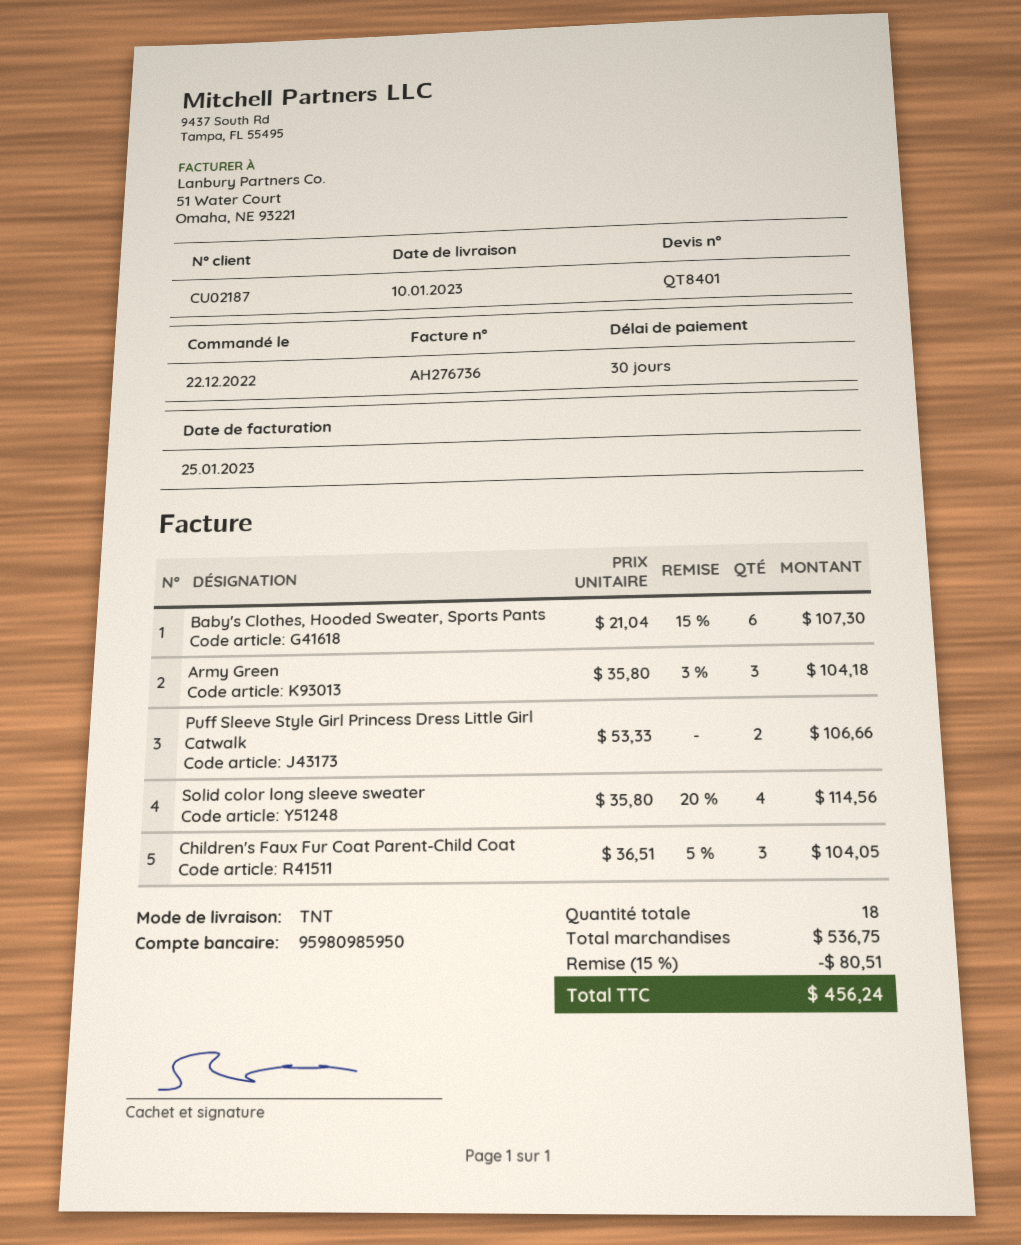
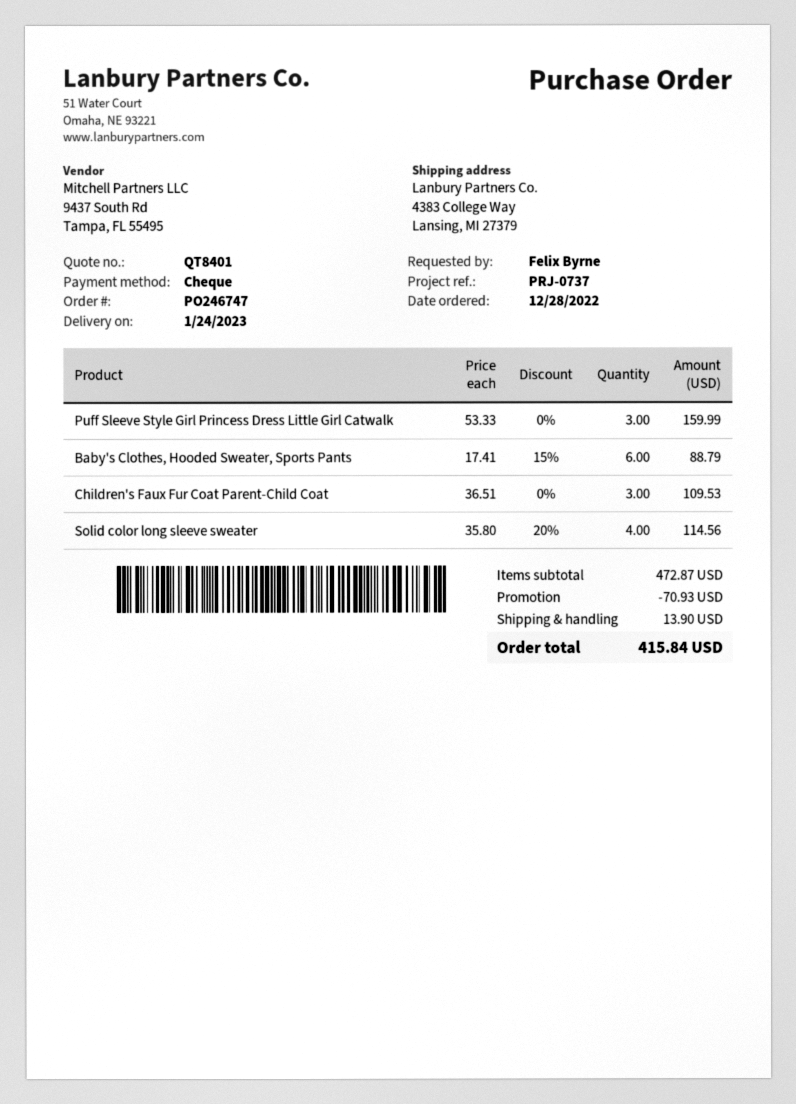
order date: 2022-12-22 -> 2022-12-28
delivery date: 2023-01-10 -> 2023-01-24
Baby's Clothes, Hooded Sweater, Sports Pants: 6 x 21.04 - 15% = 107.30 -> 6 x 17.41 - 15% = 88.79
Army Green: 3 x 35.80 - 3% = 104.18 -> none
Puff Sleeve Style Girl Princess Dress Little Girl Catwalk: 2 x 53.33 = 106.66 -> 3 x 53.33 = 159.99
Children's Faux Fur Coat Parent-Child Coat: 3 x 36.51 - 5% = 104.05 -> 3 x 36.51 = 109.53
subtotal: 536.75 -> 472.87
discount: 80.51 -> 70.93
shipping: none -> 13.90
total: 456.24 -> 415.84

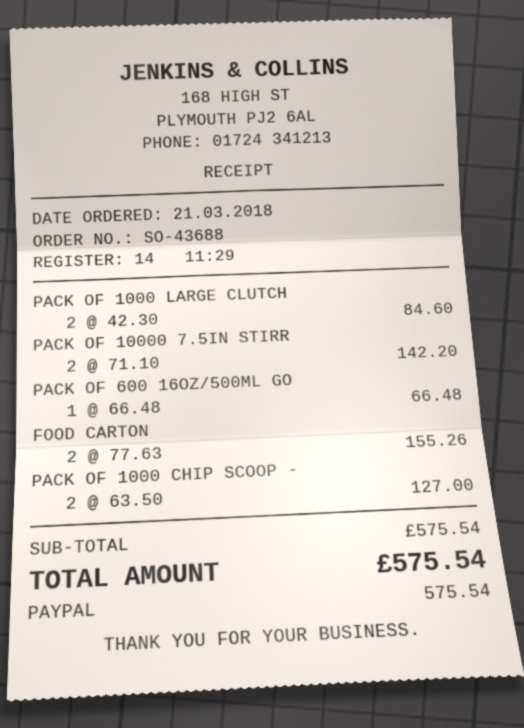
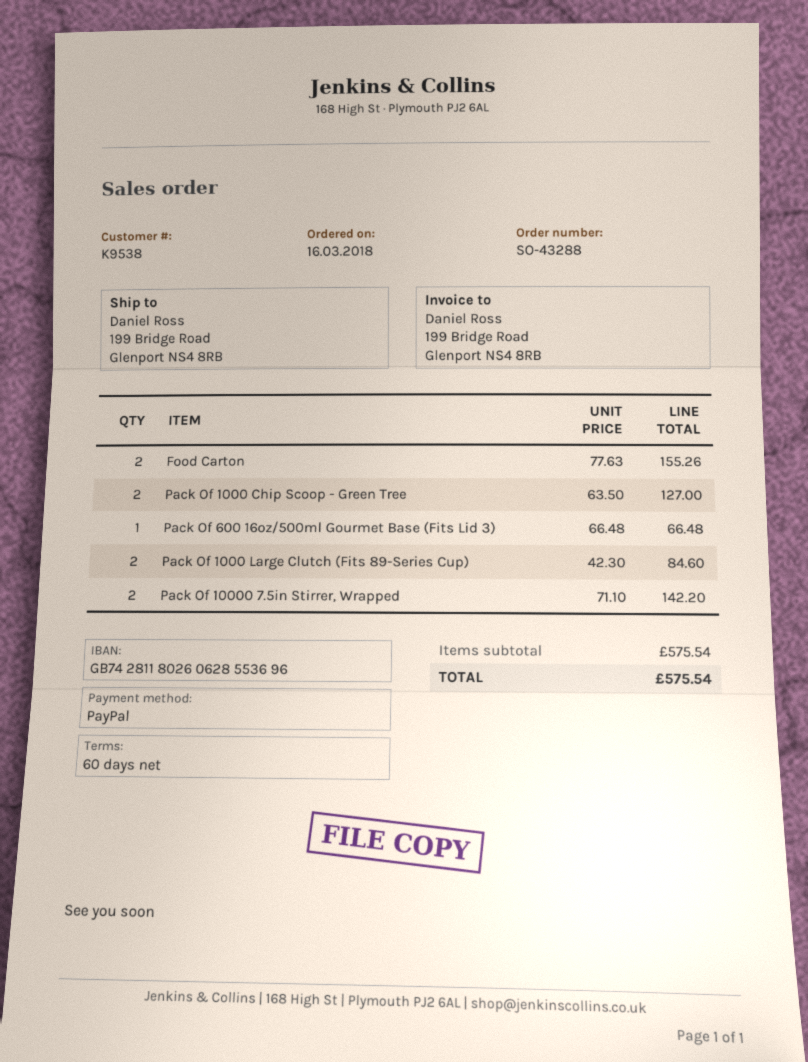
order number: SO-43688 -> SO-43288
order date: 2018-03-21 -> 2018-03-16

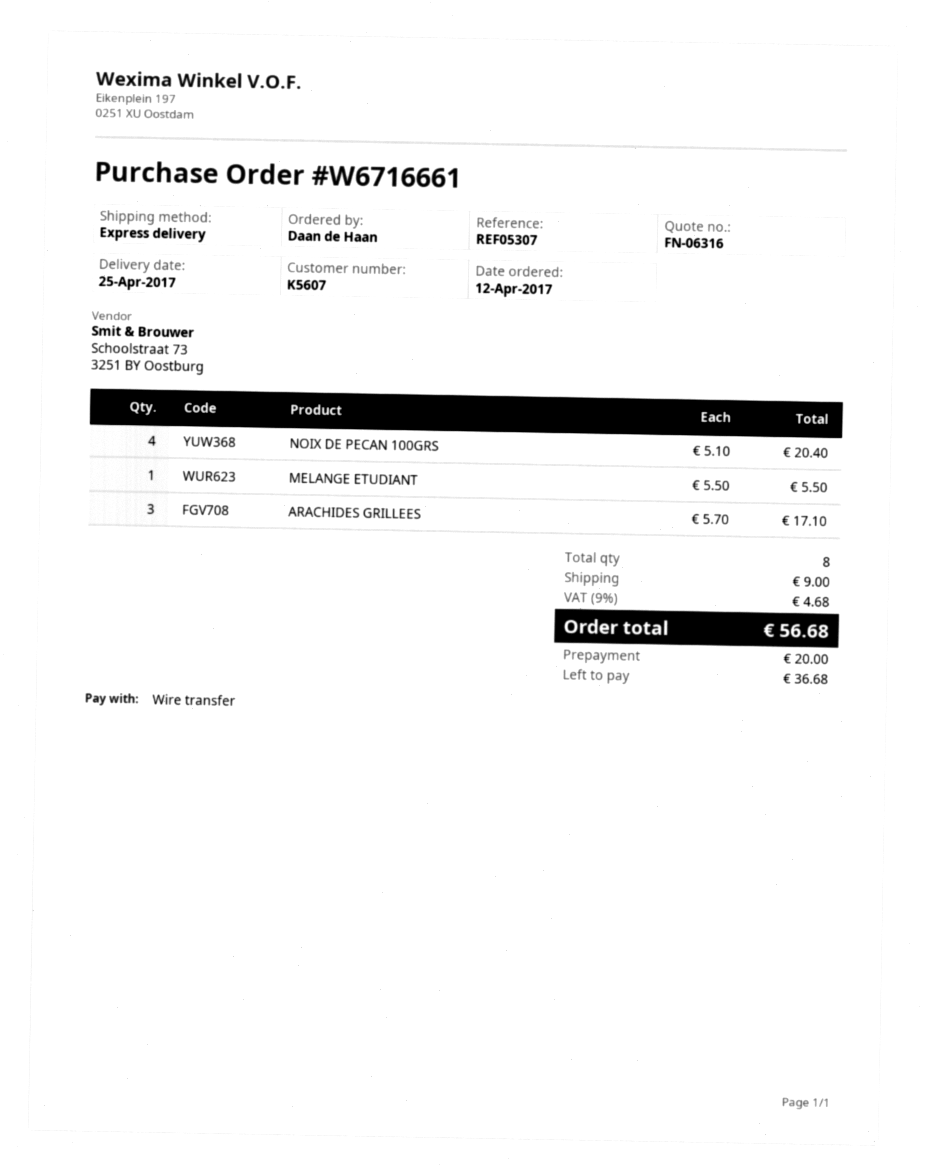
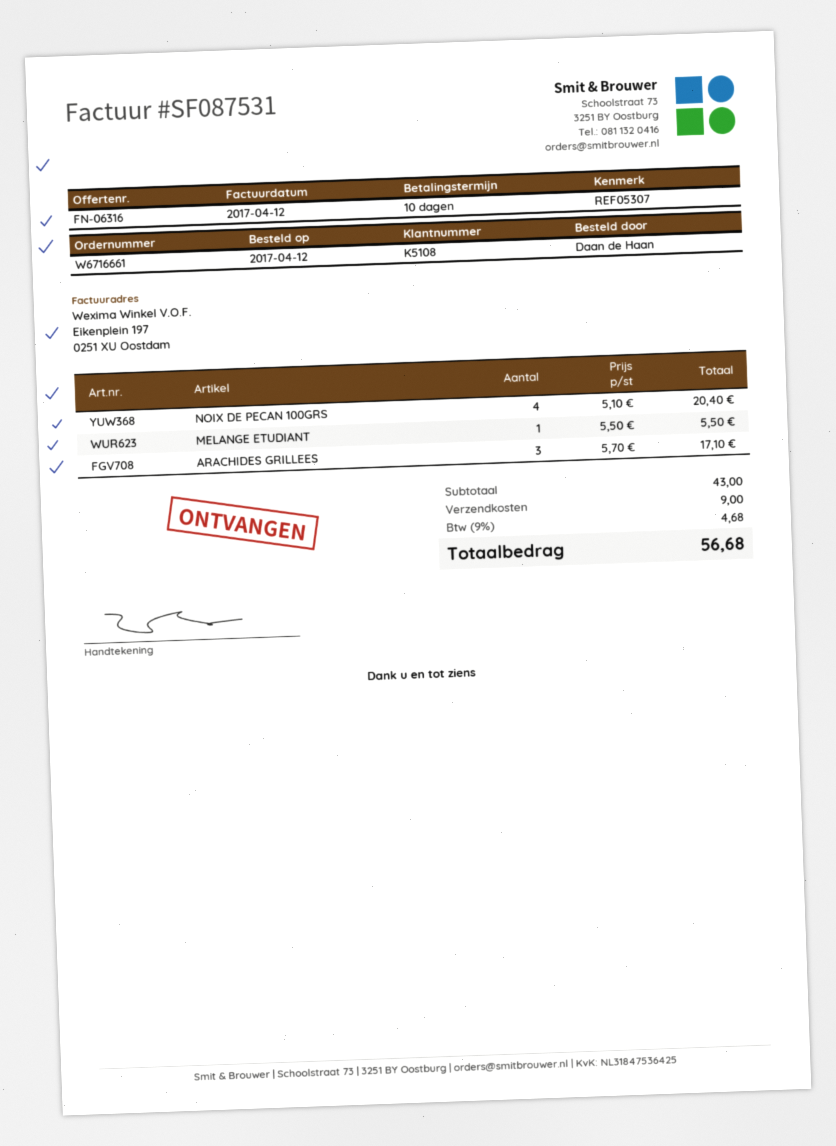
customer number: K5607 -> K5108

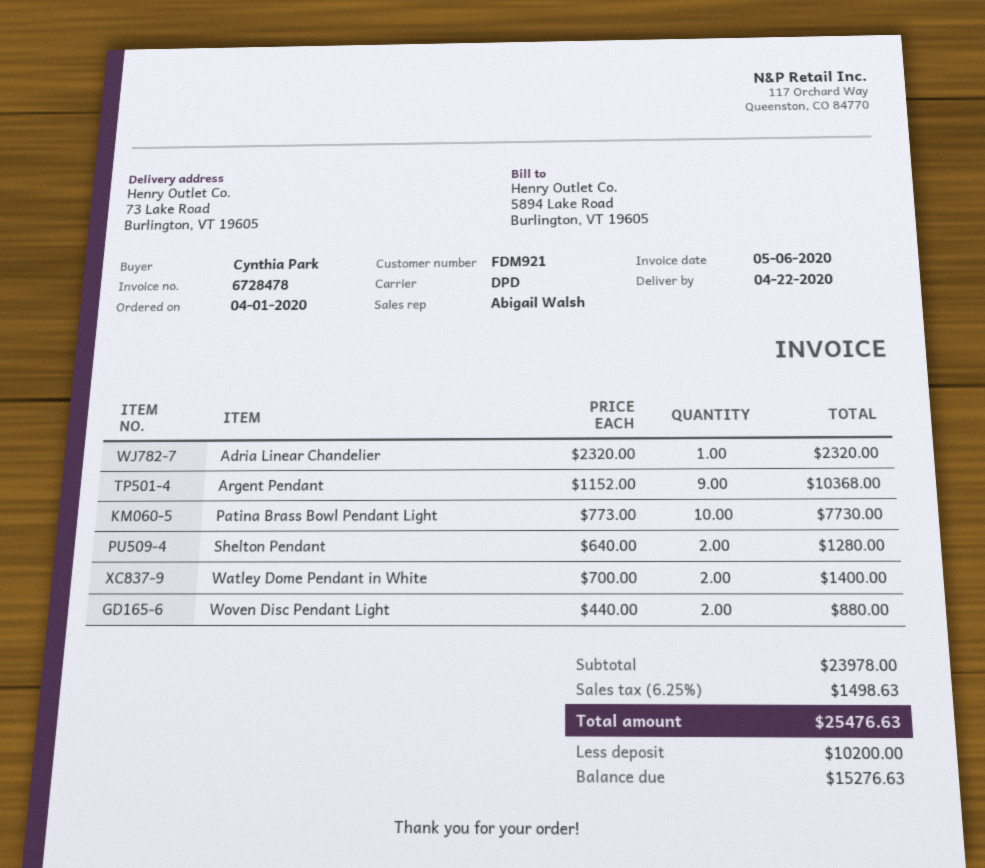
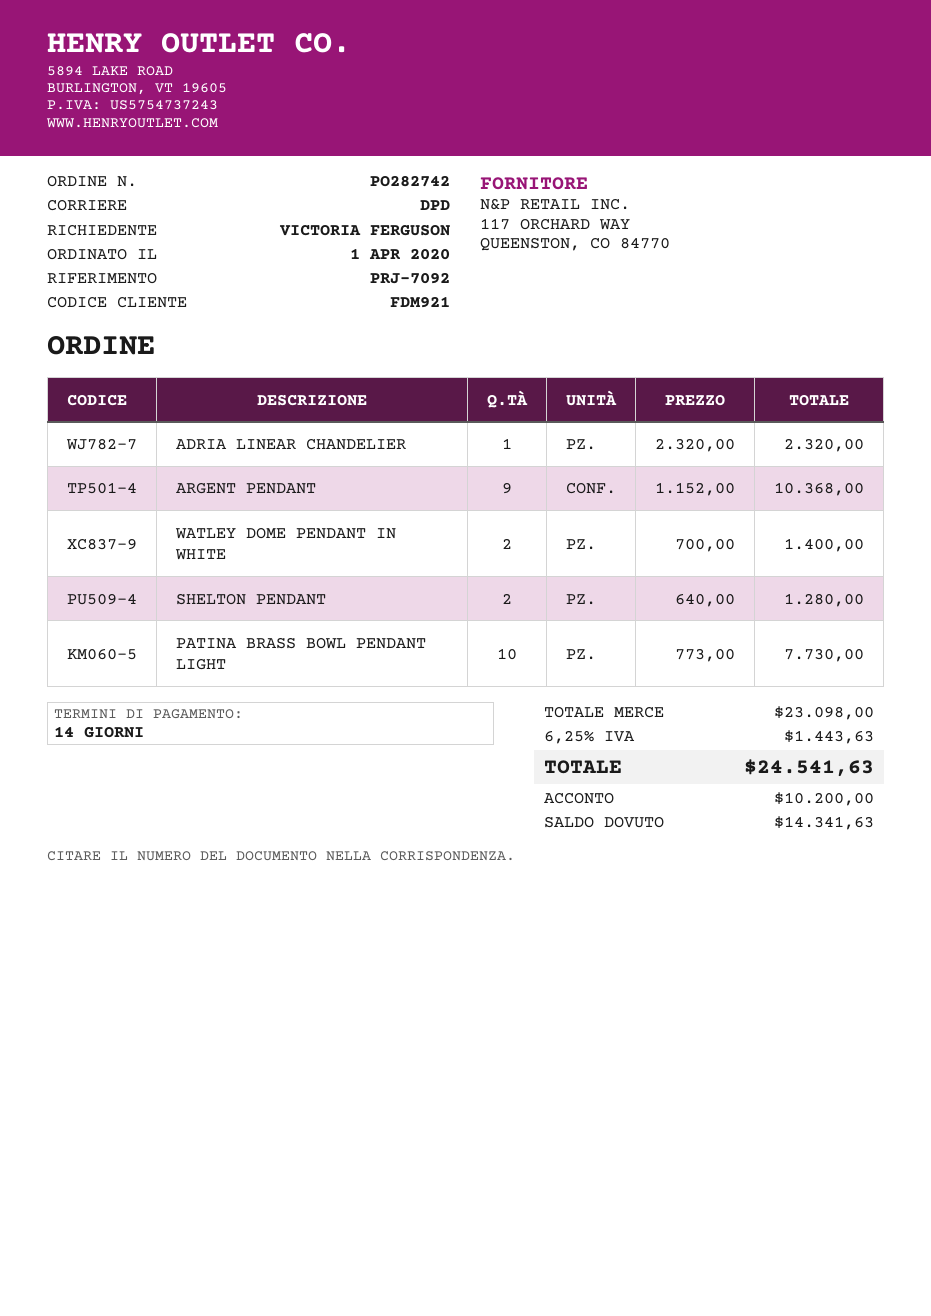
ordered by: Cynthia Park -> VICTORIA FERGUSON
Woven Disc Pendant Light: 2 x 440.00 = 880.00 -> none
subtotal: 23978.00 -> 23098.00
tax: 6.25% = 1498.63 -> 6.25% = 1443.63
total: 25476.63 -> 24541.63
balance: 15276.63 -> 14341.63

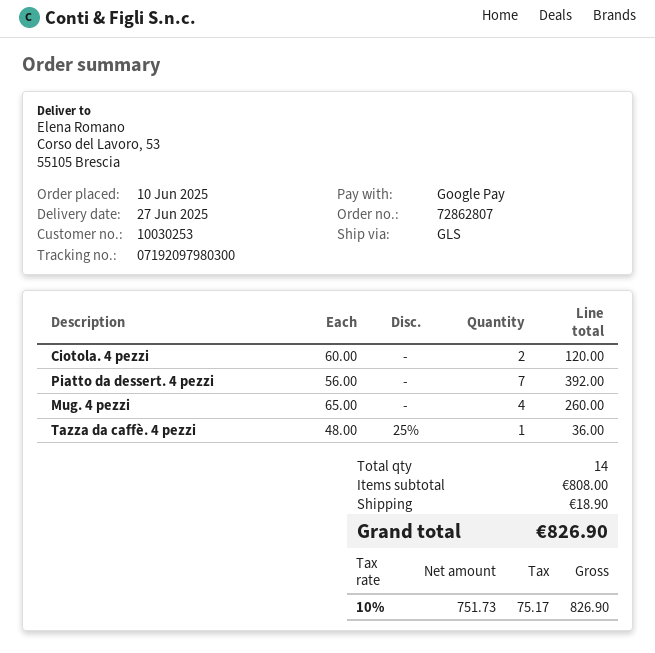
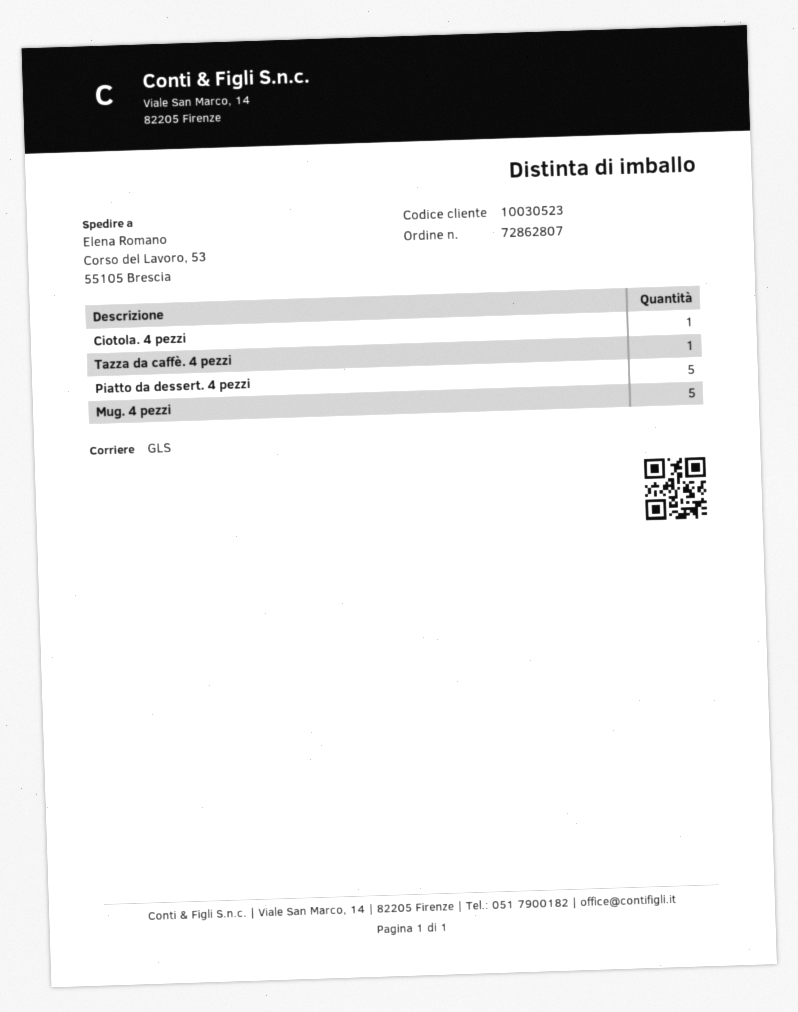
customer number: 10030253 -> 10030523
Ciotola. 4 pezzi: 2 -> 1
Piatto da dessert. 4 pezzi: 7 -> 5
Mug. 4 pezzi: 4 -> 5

──────────

WHAT THIS TASK INVOLVES – Copy exactly, and only, the lines from the line containing "total: 456.24 -> 415.84" through the final line of the material above, with no pictures.

EXERCISE ANSWER –
total: 456.24 -> 415.84

order number: SO-43688 -> SO-43288
order date: 2018-03-21 -> 2018-03-16

customer number: K5607 -> K5108

ordered by: Cynthia Park -> VICTORIA FERGUSON
Woven Disc Pendant Light: 2 x 440.00 = 880.00 -> none
subtotal: 23978.00 -> 23098.00
tax: 6.25% = 1498.63 -> 6.25% = 1443.63
total: 25476.63 -> 24541.63
balance: 15276.63 -> 14341.63

customer number: 10030253 -> 10030523
Ciotola. 4 pezzi: 2 -> 1
Piatto da dessert. 4 pezzi: 7 -> 5
Mug. 4 pezzi: 4 -> 5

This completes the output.